Este texto de José Comblin −
falecido há pouco anos, figura profética do maior
quilate dos últimos 60 anos, fonte inesgotável de surpresas evangélicas
libertadoras, teólogo sadio (apelidado por bispos seus inimigos, e pela
ditadura brasileira também, de teólogo “zangado, ácido e perigoso”, nisso
coincidindo ‘política’ e ‘religião’ tal como com o Profeta Elias [1Rs 18:17])
– este longo texto do
Padre José, que será seguido da sua II Parte mais tarde («A oração de Jesus II –
Porque me abandonaste?»), inicia-nos nos meandros, tão dramáticos, quanto
íntimos e trágicos, da Oração de Jesus. O mesmo é dizer, pega-nos pela mão e
leva-nos a percorrer os labirintos de sangue da mais estreme dúvida de quem
ouve o bater da jugular, mergulhado na difícil solidão, que sempre antecede as
grandes decisões da vida.
A oração, aqui, é tudo menos refúgio
ou rochedo. Mesmo para o chegar a ser (Sl 94:18-19), não será nunca fácil contornar
a lanceta da revolta e do desespero (Sl 94:1-2). Eis um testemunho diante do qual não
diremos “que faço da oração?”, mas “que fiz da minha vida” até aqui, ou "que queres de mim Senhor?"

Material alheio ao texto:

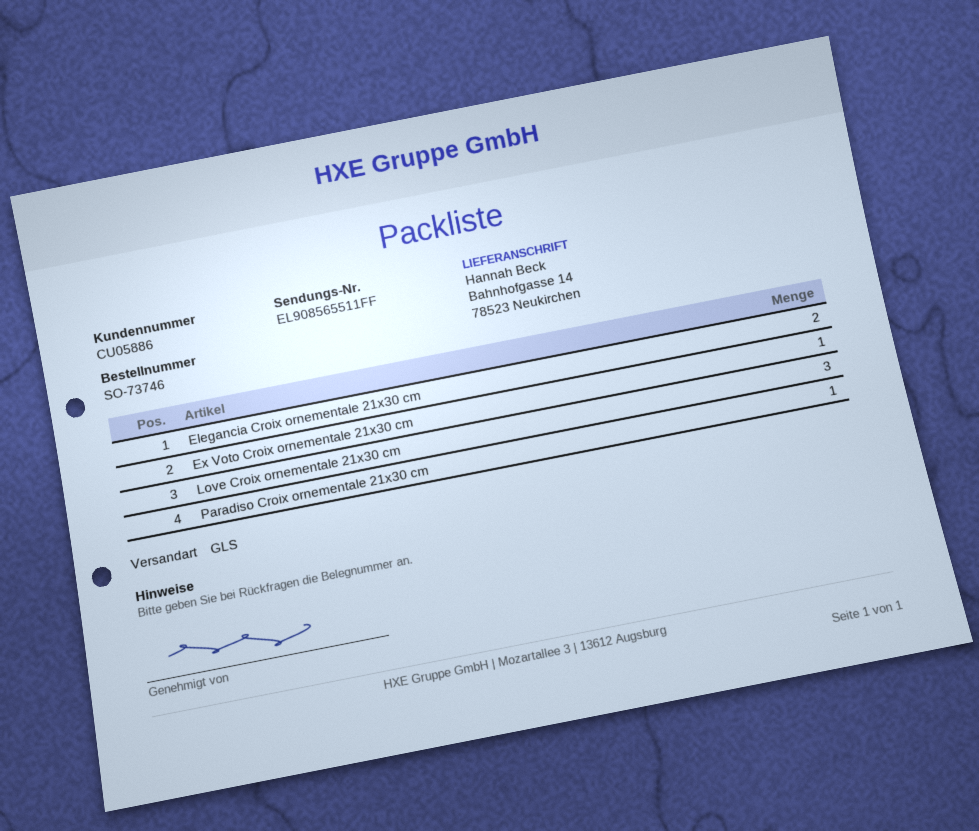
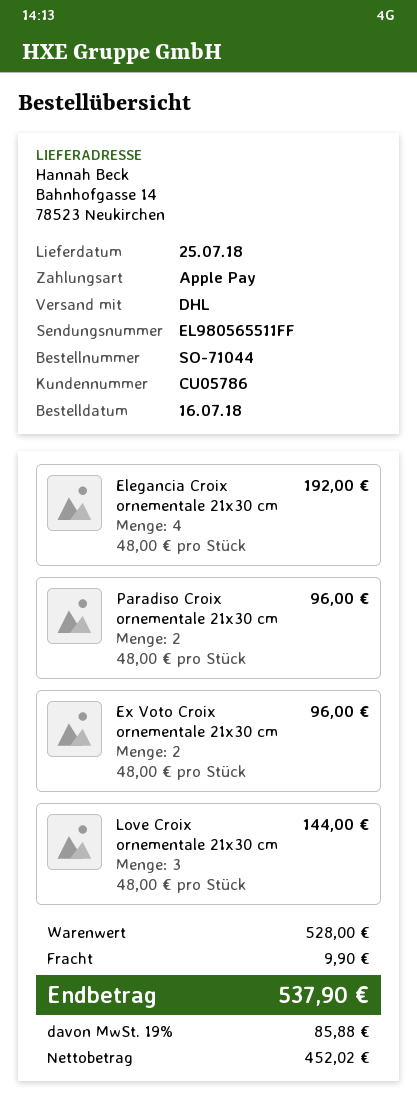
order number: SO-73746 -> SO-71044
customer number: CU05886 -> CU05786
shipping method: GLS -> DHL
tracking number: EL908565511FF -> EL980565511FF
Elegancia Croix ornementale 21x30 cm: 2 -> 4
Ex Voto Croix ornementale 21x30 cm: 1 -> 2
Paradiso Croix ornementale 21x30 cm: 1 -> 2

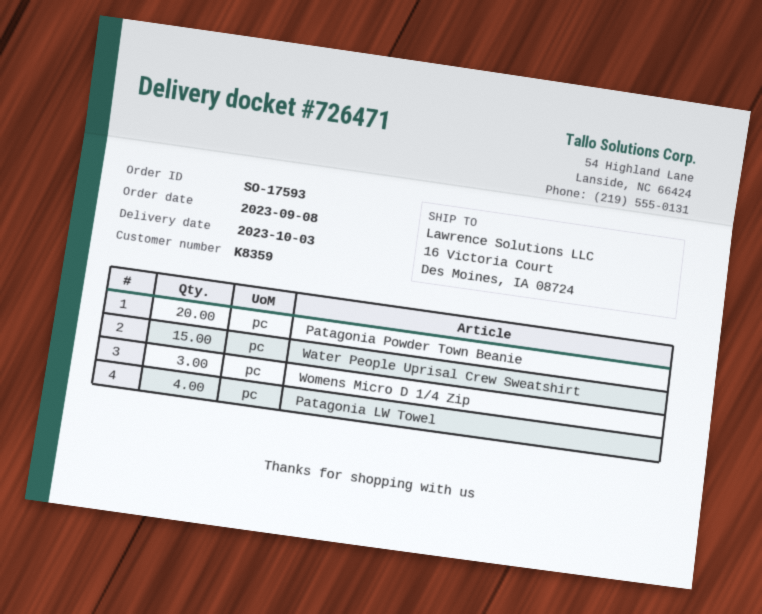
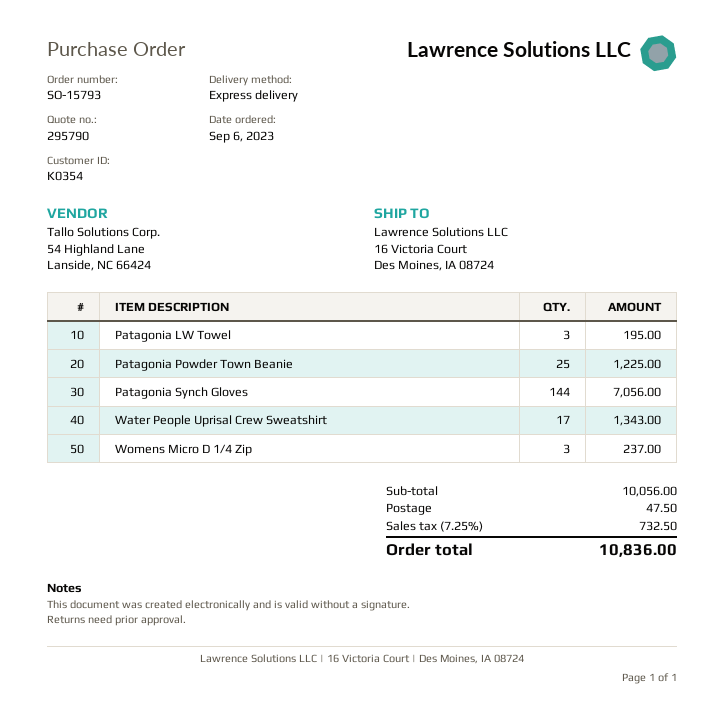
order number: SO-17593 -> SO-15793
order date: 2023-09-08 -> 2023-09-06
customer number: K8359 -> K0354
Patagonia Powder Town Beanie: 20 -> 25
Water People Uprisal Crew Sweatshirt: 15 -> 17
Patagonia LW Towel: 4 -> 3
Patagonia Synch Gloves: none -> 144

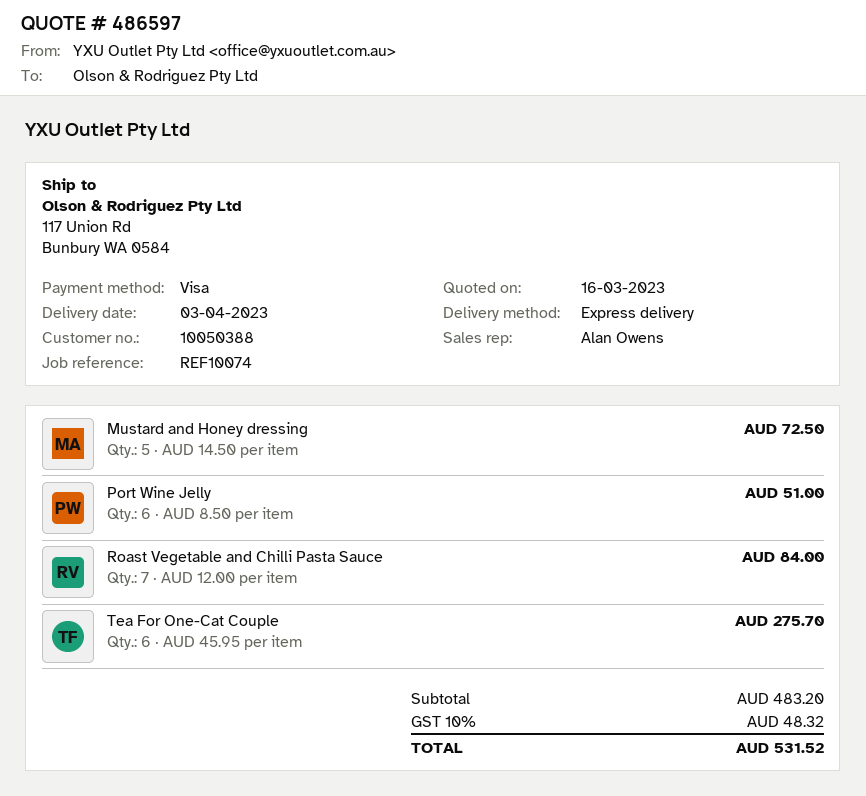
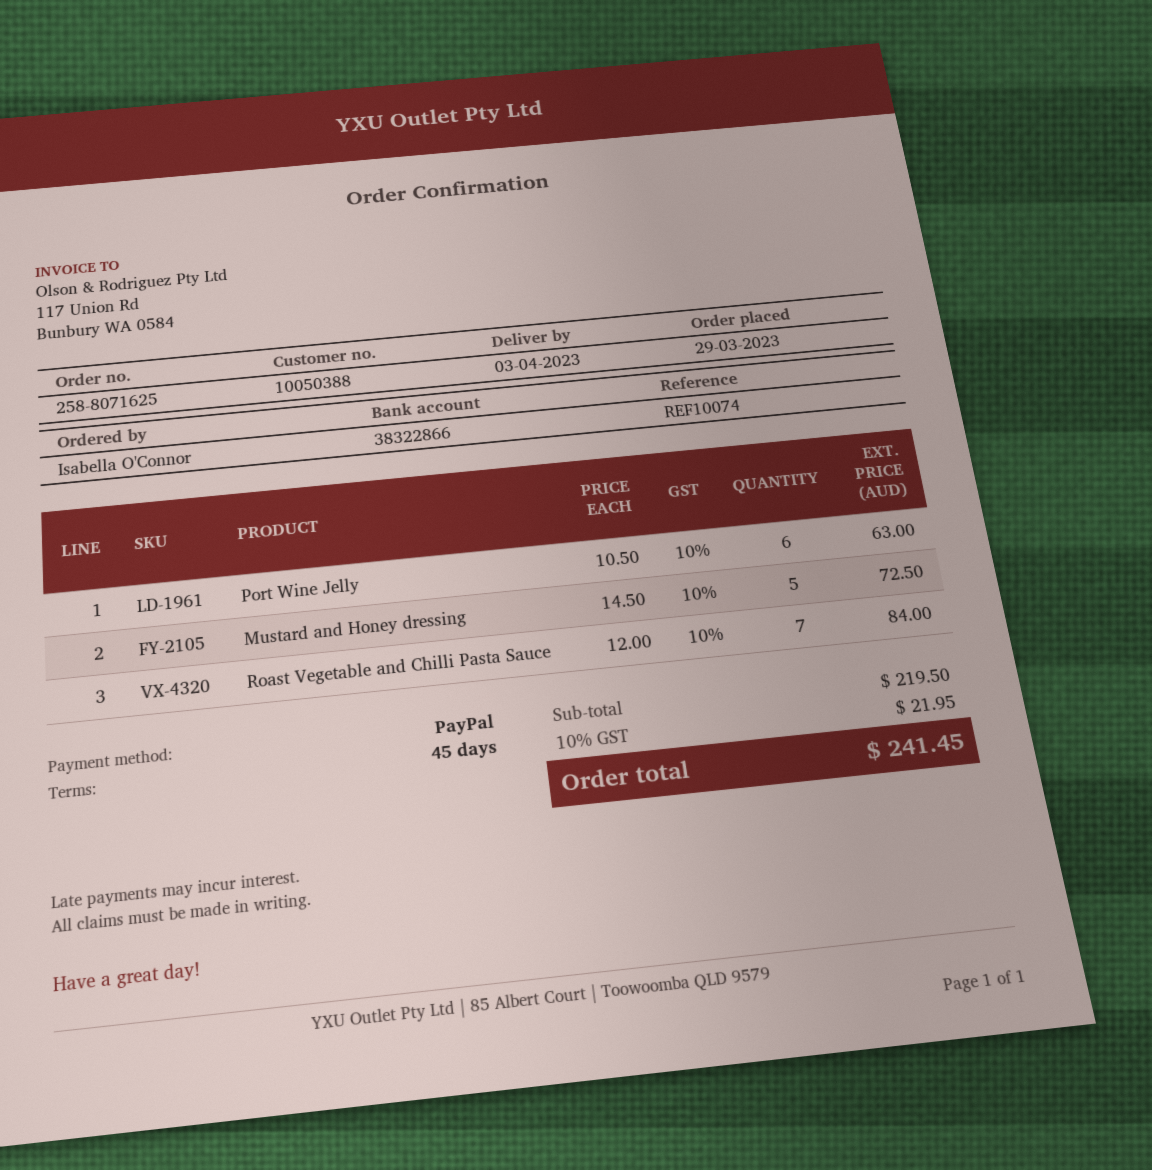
payment method: Visa -> PayPal
Port Wine Jelly: 6 x 8.50 = 51.00 -> 6 x 10.50 = 63.00
Tea For One-Cat Couple: 6 x 45.95 = 275.70 -> none
subtotal: 483.20 -> 219.50
tax: 10% = 48.32 -> 10% = 21.95
total: 531.52 -> 241.45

Este texto lança o alerta: certos modelos de oração e certas "celebrações litúrgicas" podem tornar-se na morte da Fé no Reino...
Este texto lança o alerta: certos modelos de oração e certas "celebrações litúrgicas" podem tornar-se na morte da Fé no Reino...
A
Oração de Jesus
I - “Mas o que tu queres”
As orações de Jesus são poucas. Contudo,
elas constituem pontos altos da mensagem evangélica. (…) Essas orações
levantam, sem dúvida, um problema histórico. Não podemos garantir, com
argumentos históricos, que elas tenham sido pronunciadas literalmente tal como
são apresentadas. Mas essa literalidade não é imprescindível. Sabemos que
ninguém poderia ter inventado nem o estilo nem o conteúdo das orações de
Cristo. Os redactores escreveram-nas a partir da experiência que tiveram do
próprio Jesus.
As
orações revelam-nos alguns aspectos da humanidade de Jesus: mostram-no
totalmente humano. A exegese cristã tem por dever insistir nesse aspecto,
porque é justamente essa humanidade que separa o
cristianismo de todas as mitologias e religiões inventadas pelos
homens. (…) À medida que a nossa época está passando por uma fase de
secularização, podemos dizer que há uma crise de oração. De qualquer modo, não
sairemos da crise pelo apego angustiado a usos e costumes tradicionais ou a
formulários de outros tempos, mas, sim, pelo regresso às origens da oração
cristã, pela volta às fontes e ao essencial.
As
tradições evangélicas mais antigas referem-nos apenas dois exemplos da oração
de Jesus, ambos no contexto da paixão e da morte. O primeiro está colocado no
início da Paixão e o segundo no fim: o primeiro, no jardim denominado Getsémani (Mt 26:35; Mc 14:32-42; Lc 22:39-46; Jo
18:1-2); o segundo, no Calvário (Mt
27:45; Mc 15:33-41; Lc 23:44-49; Jo 19:28-30). Essa colocação não pode ser
arbitrária. De acordo com a tradição evangélica, há uma relação íntima entre a
oração de Jesus e o acontecimento em que ela se situa. Portanto, podemos
afirmar que oração e acontecimento se iluminam mutuamente.
Vejamos,
primeiro, a oração de Getsémani. «Chegam, então, a uma propriedade denominada
Getsémani, e Jesus diz aos seus discípulos: ‘Sentai-vos aqui, enquanto vou
rezar’. Toma consigo Pedro, Tiago e João e começa a sentir pavor e angústia. E
diz-lhes: ‘Minha alma está a morrer de tristeza; ficai aqui e vigiai’» (Mc
14:32-34).
1. Vigiar
Esta
é a oração da vigília. Ela realiza-se antes do acontecimento, no entanto, tão
intimamente unida ao próprio acontecimento que se pode dizer que faz parte
dele. Como é que a oração e o acontecimento se vinculam assim de modo tão
estreito? É a primeira consideração que devemos fazer.
Muitos
acham que oração e história não somente
caminham independentemente uma da outra como que até se excluem. De facto,
muitos fenómenos contribuem para tal opinião. Quase sempre, nas religiões
orientais que mais desenvolveram a sua arte e a sua prática, a oração consiste
num relacionamento com deuses ou forças situadas fora deste mundo e
indiferentes ao desenrolar dos acontecimentos. Entrar em estado de oração
consiste então em sair da história deste mundo, em tornar-se distante ou
insensível ao fluir de acontecimentos que sucede na vida e recordar as verdades eternas, as realidades imutáveis para contemplá-las ou interpretá-las.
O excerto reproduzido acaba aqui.